Japan is a stunning country, with way too many cities worth your time. While Tokyo might be the first choice for many people, even solo travelers, there are some advantages to staying in the southern part of the country. Kyoto and Osaka are generally the two most popular choices in the area, and we’re here to help you decide between the two!
Both cities are amazing and have so much to offer. But they are also very different cities, and your entire experience in Japan will heavily depend on where you chose to stay. Is it a vibrant and colorful city with wild nightlife? Or the more traditional and conservative one, with geisha walking around the streets and a temple in sight wherever you look?
Read more about Osaka vs Kyoto in this detailed guide, and you will easily figure out which city is a better fit for you. Oh, and be sure to check this travel packing list before you leave, because having forgotten something you love to wear is always worth avoiding!
There are some general things that you should know about travel to Japan, and that apply regardless of which city you are visiting.
Did you know that foreigners are not allowed to drive in Japan? At least, not without an international driving permit that they can apply for in their home countries. Also, you would have to cover at least 10,000km in car if you’re from Europe, which would take days, if not weeks. So, driving to Japan is not an option.
I also searched for trains and buses out of various European countries – France, Spain, Belgium, Germany – and was not able to find any. Therefore, the only way you can actually reach Japan is to fly there, so that’s what I’m going to focus on here.
If you don’t intend to stay in one place while you’re in this amazing country, I would highly recommend getting a Japan Railway Pass. You can choose from a week pass, 10-day pass and 2-week pass, depending on how long you’re staying in the country. The pass gives you unlimited access to JR trains for the amount of time you choose, and it’s a bargain compared to individual train tickets.
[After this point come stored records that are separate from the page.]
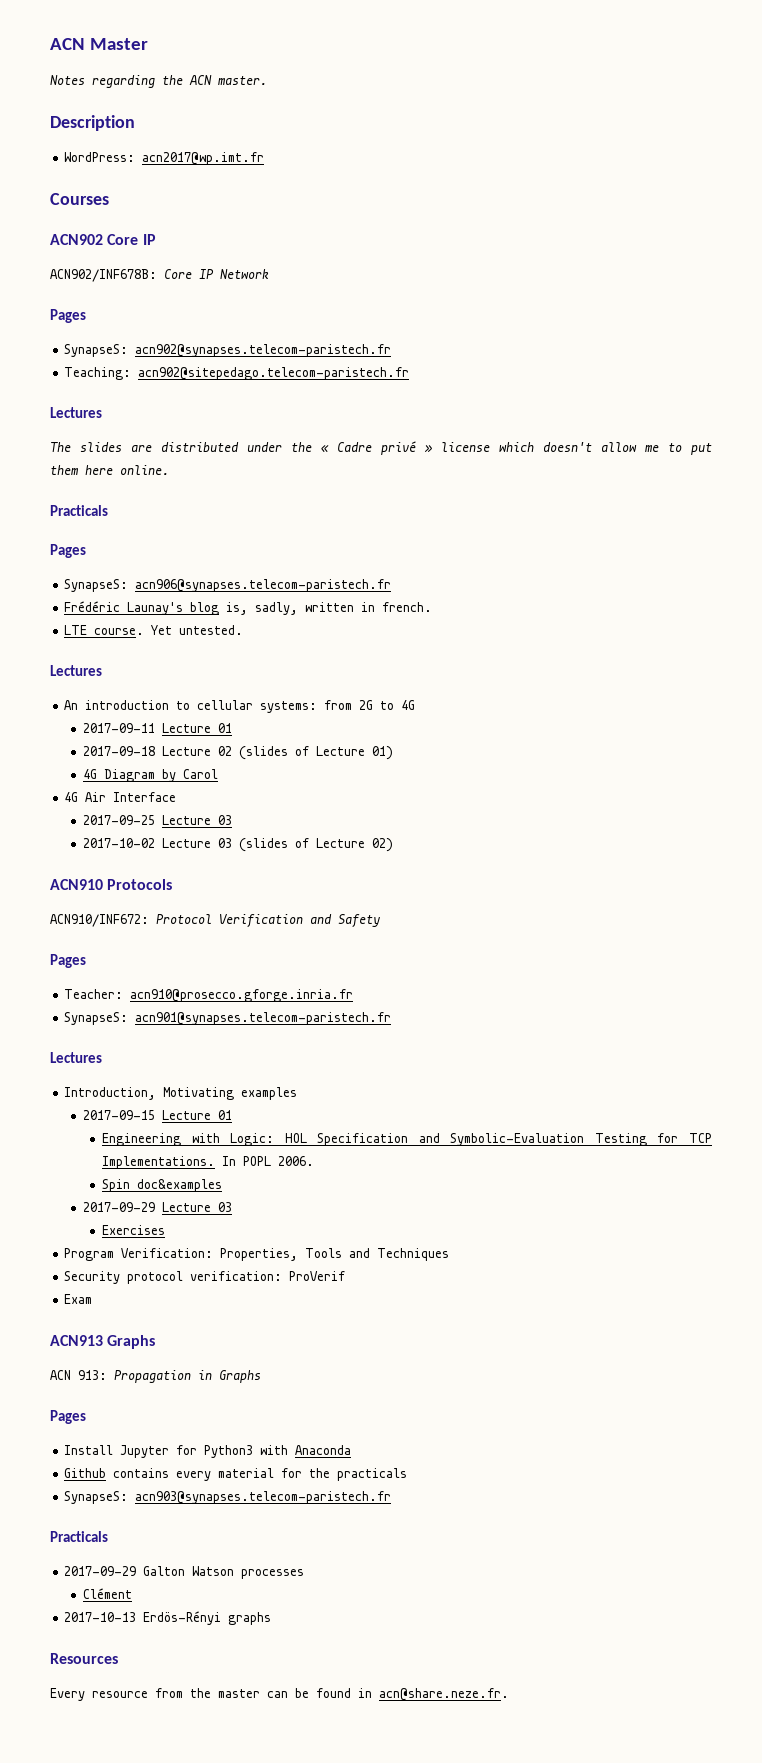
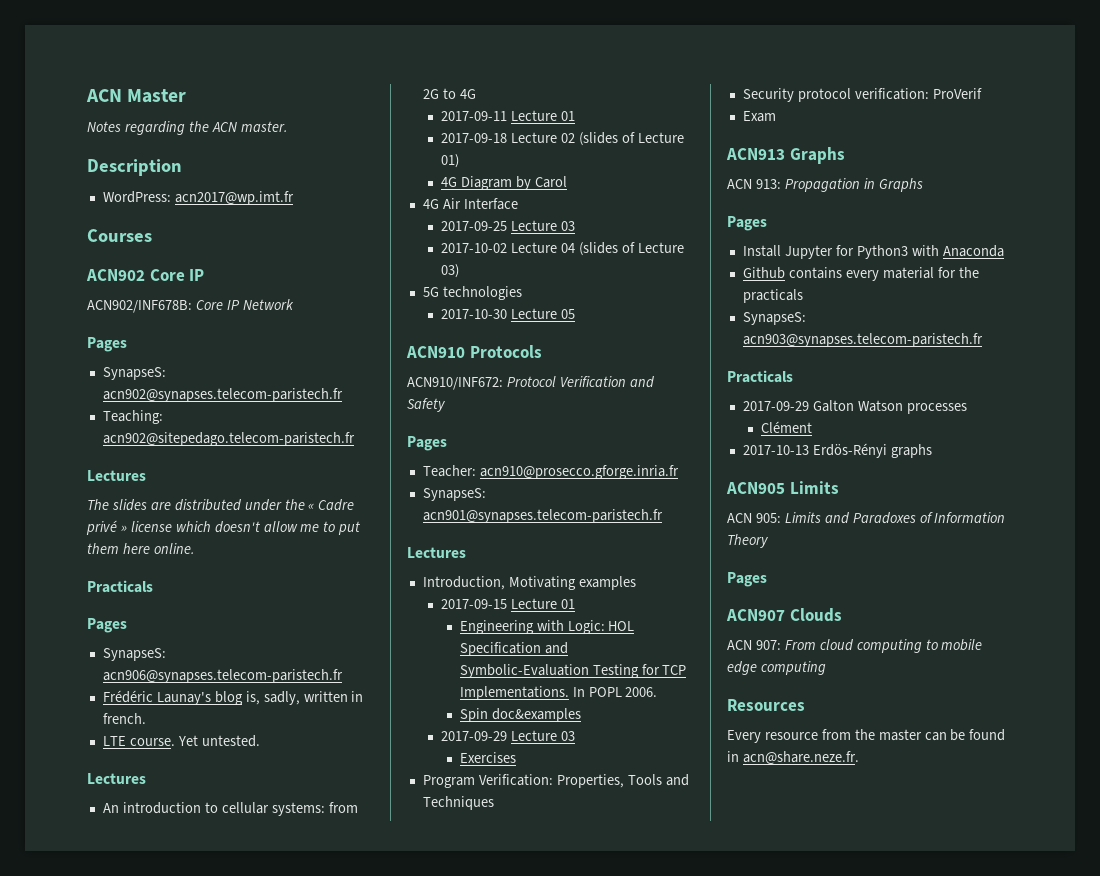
- 2017-10-02 Lecture 03 (slides of Lecture 02)
+ 2017-10-02 Lecture 04 (slides of Lecture 03)
+ 5G technologies
+ 2017-10-30 Lecture 05
+ ACN905 Limits
+ ACN 905: Limits and Paradoxes of Information Theory
+ Pages
+ ACN907 Clouds
+ ACN 907: From cloud computing to mobile edge computing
To really make the most of your time in Japan, I recommend traveling to as many other great Japanese cities as you can. With the JR pass you won’t have to worry about paying for train tickets, which is pretty amazing.
One thing that Osaka and Kyoto have in common is that they are both excellent hubs to explore southwestern Japan. They are both connected with trains to major cities in this part of Japan, and even to Tokyo. So, if this was one of your main concerns, you’ll be glad to know that it doesn’t really matter which city you choose to stay in.
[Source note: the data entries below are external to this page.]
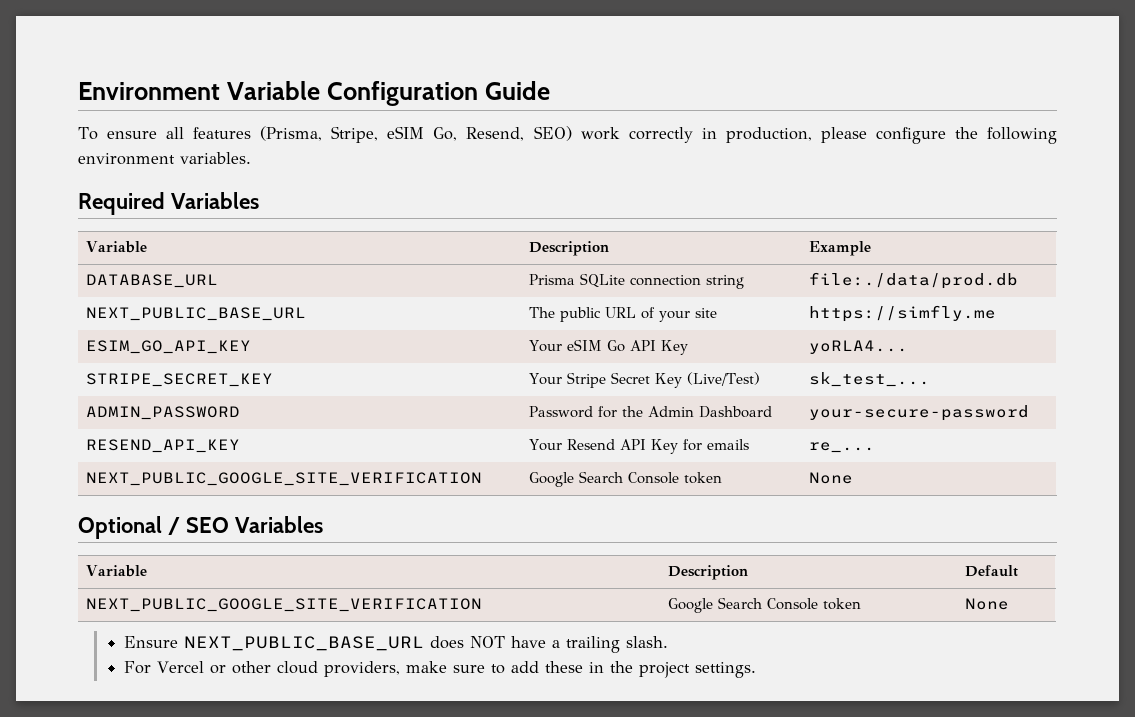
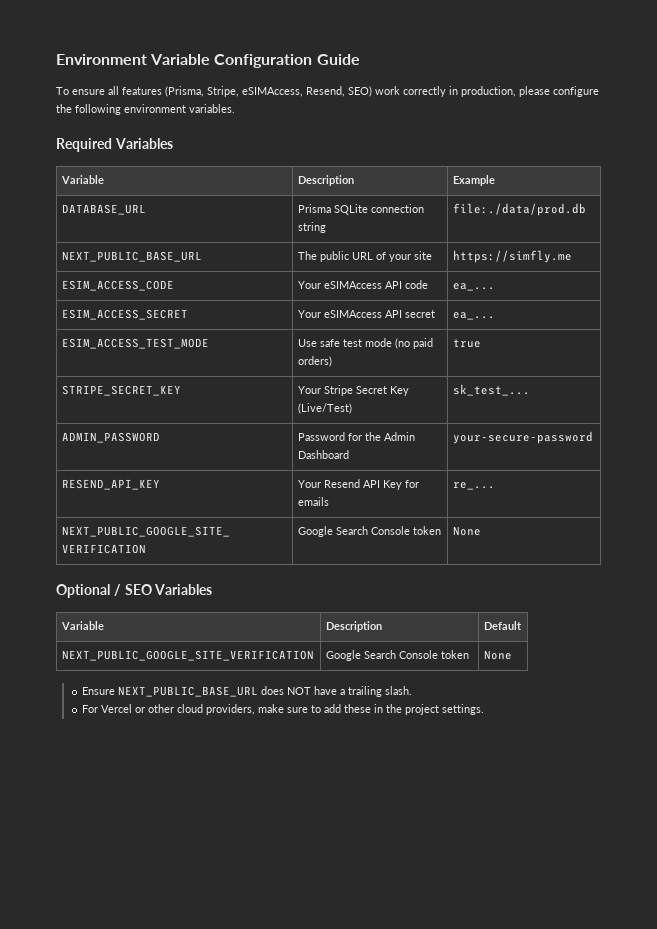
- To ensure all features (Prisma, Stripe, eSIM Go, Resend, SEO) work correctly in production, please configure the following environment variables.
+ To ensure all features (Prisma, Stripe, eSIMAccess, Resend, SEO) work correctly in production, please configure the following environment variables.
- ESIM_GO_API_KEY | Your eSIM Go API Key | yoRLA4...
+ ESIM_ACCESS_CODE | Your eSIMAccess API code | ea_...
+ ESIM_ACCESS_SECRET | Your eSIMAccess API secret | ea_...
+ ESIM_ACCESS_TEST_MODE | Use safe test mode (no paid orders) | true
Nara, Kobe, Hiroshima, Nagoya, Okayama and Himeji are all really close to both Osaka and Kyoto, and are amazing cities in Japan that you should definitely explore.
Be sure to check out our posts on best day trips from Kyoto and our Osaka itinerary (with day trips), to really get a good idea of what cities and attractions you should plan on visiting.
Osaka has two international airports, so you can choose where you want to land. Osaka International Airport is north of city center, and the Kansai International Airport is south of city center. Osaka International Airport is much closer to the city; the train ride from the airport to Osaka Station is only about 20 minutes long. I would recommend landing there, as you will be much closer to your actual destination.
The train ride from Kansai airport can take up to 1 hour and 40 minutes, if you get on the JR train. You also have the option to get a limousine bus ride to Osaka Station from either airport.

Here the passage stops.